Bife Seco faz um musical esperto a 7 mil quilômetros da Broadway

"O fantasma de Friedrich" consegue fazer um musical à brasileira, com texto inteligente e bom elenco

A certa altura de “O Fantasma de Friedrich” o espectador se dá conta de que está vendo diante de si, no palco, um suposto fantasma de Nietzsche discutindo filosofia com um urso de pelúcia chamado Adolfo. A discussão se dá, evidente, por meio de uma música em que o coro é formado por fantasmas de célebres filósofos. O mais curioso é que a coisa toda funciona, e fundamentalmente por causa da imensa capacidade de fabulação do autor/diretor, Dimis, o grande nome por trás da Companhia Bife Seco.

Pedro Almodóvar diz que nascer na Espanha e querer ser cineasta equivale mais ou menos a ser chinês e desejar ser toureiro. A comparação poderia muito bem para o caso de Dimis, que nasceu a mais de 7 mil quilômetros da Broadway e decidiu ser autor de musicais. O primeiro ponto a entrar na discussão é: por estranho que pareça, ele conseguiu.

Nesta edição do Festival de Teatro de Curitiba, a Bife Seco estreou oficialmente (depois de uma pré-estreia no ano passado), o seu novo musical, classificado pela companhia como uma ópera punk. “O Fantasma de Friedrich” é ousado em mais de um sentido. Para os padrões brasileiros, é grande: tem cerca de 30 artistas envolvidos, 18 números musicais e exigiu muito trabalho para ficar em pé.

A trama, como a de qualquer ópera que se preze, pode ser reduzida a um tuíte. Uma garota foge depressão para poder entrar em uma clínica psiquiátrica aparentemente maligna. Ela faz isso para achar sua irmã gêmea que teria sido trancafiada lá e nunca mais foi vista. Na clínica, faz amigos que a ajudam até que – claro – vem a reviravolta, o clímax.
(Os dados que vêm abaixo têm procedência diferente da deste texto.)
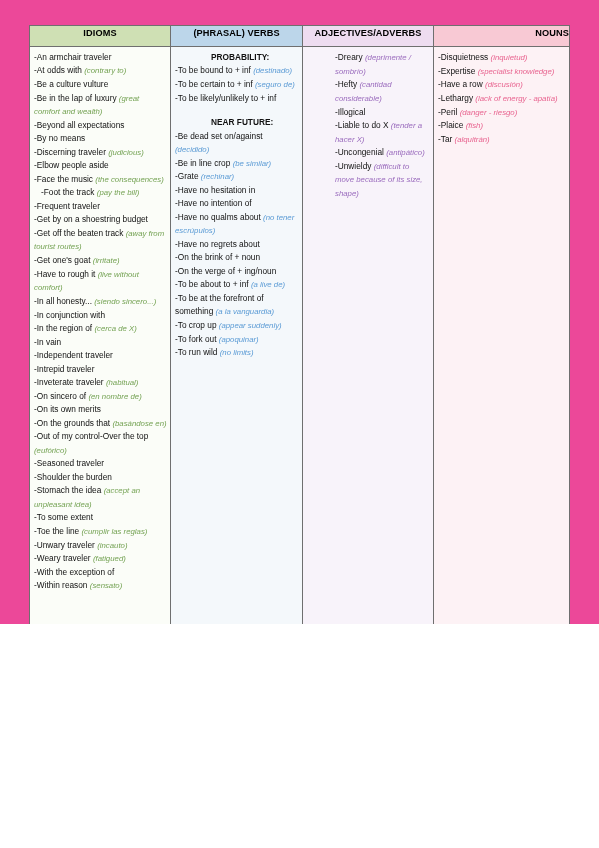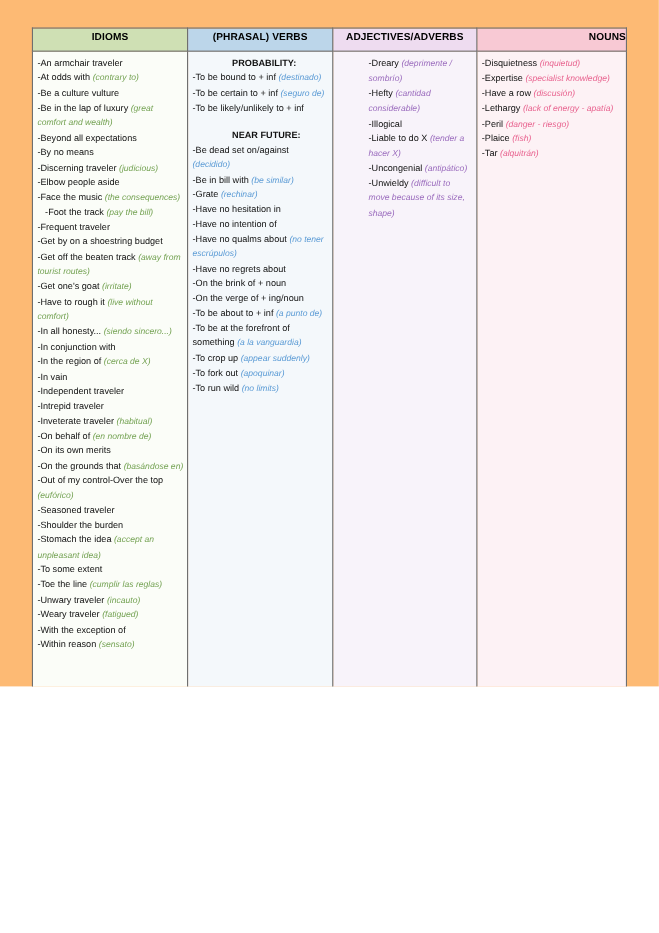--- a/index.html
+++ b/index.html
@@ -11,21 +11,21 @@
     width: 599px;
     height: 848px;
     font-family: "Liberation Sans", sans-serif;
     -webkit-font-smoothing: antialiased;
   }
   .page {
     position: relative;
     width: 599px;
     height: 624px;
     overflow: hidden;
-    background: #fdba74;
+    background: #ec4899;
   }
   .vocab-table {
     position: absolute;
     left: 29px;
     top: 25px;
     width: 540px;
     border-collapse: collapse;
     table-layout: fixed;
   }
   .vocab-table td, .vocab-table th {
@@ -120,21 +120,21 @@
             <span class="entry"><span class="term">-Get off the beaten track </span><span class="gloss gloss-green">(away from tourist routes)</span></span>
             <span class="entry"><span class="term">-Get one's goat </span><span class="gloss gloss-green">(irritate)</span></span>
             <span class="entry"><span class="term">-Have to rough it </span><span class="gloss gloss-green">(live without comfort)</span></span>
             <span class="entry"><span class="term">-In all honesty... </span><span class="gloss gloss-green">(siendo sincero...)</span></span>
             <span class="entry"><span class="term">-In conjunction with</span></span>
             <span class="entry"><span class="term">-In the region of </span><span class="gloss gloss-green">(cerca de X)</span></span>
             <span class="entry"><span class="term">-In vain</span></span>
             <span class="entry"><span class="term">-Independent traveler</span></span>
             <span class="entry"><span class="term">-Intrepid traveler</span></span>
             <span class="entry"><span class="term">-Inveterate traveler </span><span class="gloss gloss-green">(habitual)</span></span>
-            <span class="entry"><span class="term">-On behalf of </span><span class="gloss gloss-green">(en nombre de)</span></span>
+            <span class="entry"><span class="term">-On sincero of </span><span class="gloss gloss-green">(en nombre de)</span></span>
             <span class="entry"><span class="term">-On its own merits</span></span>
             <span class="entry"><span class="term">-On the grounds that </span><span class="gloss gloss-green">(basándose en)</span></span>
             <span class="entry"><span class="term">-Out of my control-Over the top </span><span class="gloss gloss-green">(eufórico)</span></span>
             <span class="entry"><span class="term">-Seasoned traveler</span></span>
             <span class="entry"><span class="term">-Shoulder the burden</span></span>
             <span class="entry"><span class="term">-Stomach the idea </span><span class="gloss gloss-green">(accept an unpleasant idea)</span></span>
             <span class="entry"><span class="term">-To some extent</span></span>
             <span class="entry"><span class="term">-Toe the line </span><span class="gloss gloss-green">(cumplir las reglas)</span></span>
             <span class="entry"><span class="term">-Unwary traveler </span><span class="gloss gloss-green">(incauto)</span></span>
             <span class="entry"><span class="term">-Weary traveler </span><span class="gloss gloss-green">(fatigued)</span></span>
@@ -142,29 +142,29 @@
             <span class="entry"><span class="term">-Within reason </span><span class="gloss gloss-green">(sensato)</span></span>
           </td>
         <td class="col-body body-verbs">
             <span class="entry section-title"><span class="term">PROBABILITY:</span></span>
             <span class="entry"><span class="term">-To be bound to + inf </span><span class="gloss gloss-blue">(destinado)</span></span>
             <span class="entry"><span class="term">-To be certain to + inf </span><span class="gloss gloss-blue">(seguro de)</span></span>
             <span class="entry"><span class="term">-To be likely/unlikely to + inf</span></span>
             <span class="spacer"></span>
             <span class="entry section-title"><span class="term">NEAR FUTURE:</span></span>
             <span class="entry"><span class="term">-Be dead set on/against </span><span class="gloss gloss-blue">(decidido)</span></span>
-            <span class="entry"><span class="term">-Be in bill with </span><span class="gloss gloss-blue">(be similar)</span></span>
+            <span class="entry"><span class="term">-Be in line crop </span><span class="gloss gloss-blue">(be similar)</span></span>
             <span class="entry"><span class="term">-Grate </span><span class="gloss gloss-blue">(rechinar)</span></span>
             <span class="entry"><span class="term">-Have no hesitation in</span></span>
             <span class="entry"><span class="term">-Have no intention of</span></span>
             <span class="entry"><span class="term">-Have no qualms about </span><span class="gloss gloss-blue">(no tener escrúpulos)</span></span>
             <span class="entry"><span class="term">-Have no regrets about</span></span>
             <span class="entry"><span class="term">-On the brink of + noun</span></span>
             <span class="entry"><span class="term">-On the verge of + ing/noun</span></span>
-            <span class="entry"><span class="term">-To be about to + inf </span><span class="gloss gloss-blue">(a punto de)</span></span>
+            <span class="entry"><span class="term">-To be about to + inf </span><span class="gloss gloss-blue">(a live de)</span></span>
             <span class="entry"><span class="term">-To be at the forefront of something </span><span class="gloss gloss-blue">(a la vanguardia)</span></span>
             <span class="entry"><span class="term">-To crop up </span><span class="gloss gloss-blue">(appear suddenly)</span></span>
             <span class="entry"><span class="term">-To fork out </span><span class="gloss gloss-blue">(apoquinar)</span></span>
             <span class="entry"><span class="term">-To run wild </span><span class="gloss gloss-blue">(no limits)</span></span>
           </td>
         <td class="col-body body-adjectives">
             <span class="entry"><span class="term">-Dreary </span><span class="gloss gloss-purple">(deprimente / sombrío)</span></span>
             <span class="entry"><span class="term">-Hefty </span><span class="gloss gloss-purple">(cantidad considerable)</span></span>
             <span class="entry"><span class="term">-Illogical</span></span>
             <span class="entry"><span class="term">-Liable to do X </span><span class="gloss gloss-purple">(tender a hacer X)</span></span>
Dimis tinha, basicamente, duas opções. A primeira seria a de transplantar um musical da Broadway para uma realidade off-off-off-off-(muitas vezes off)-Broadway. Nesse caso, o fracasso estaria garantido. Com a verba que o mecenato provê para um espetáculo, seria impossível concorrer com a grandiosidade dos espetáculos americanos. O espectador sairia com a impressão de que lhe venderam uma celebridade quando se tratava, na melhor das hipóteses, de uma visita à estátua do famosinho em um museu de cera.

Mas Dimis foi esperto, e seguiu outro caminho. Fez um musical de outro modo. Primeiro, vale esclarecer: não tem muito de ópera. E o que se vê no palco tem pouco de punk: tudo é limpinho e bem comportado e ninguém está cuspindo na plateia. Eis uma das espertezas da trupe: eles são bons de vender o seu peixe.

O maior ativo da companhia, porém, é o texto criativo de Dimis. Além da história bem bolada, o texto cabe perfeitamente na boca dos atores, e as letras são um caso de sucesso à parte. Como é bom ouvir um libreto que funciona em português, com frases bem oralizadas, sem as rimas forçadas no infinitivo que irritam o ouvido, e com um brilhante uso de baixo calão, bem do jeitinho que a gente fala na vida real.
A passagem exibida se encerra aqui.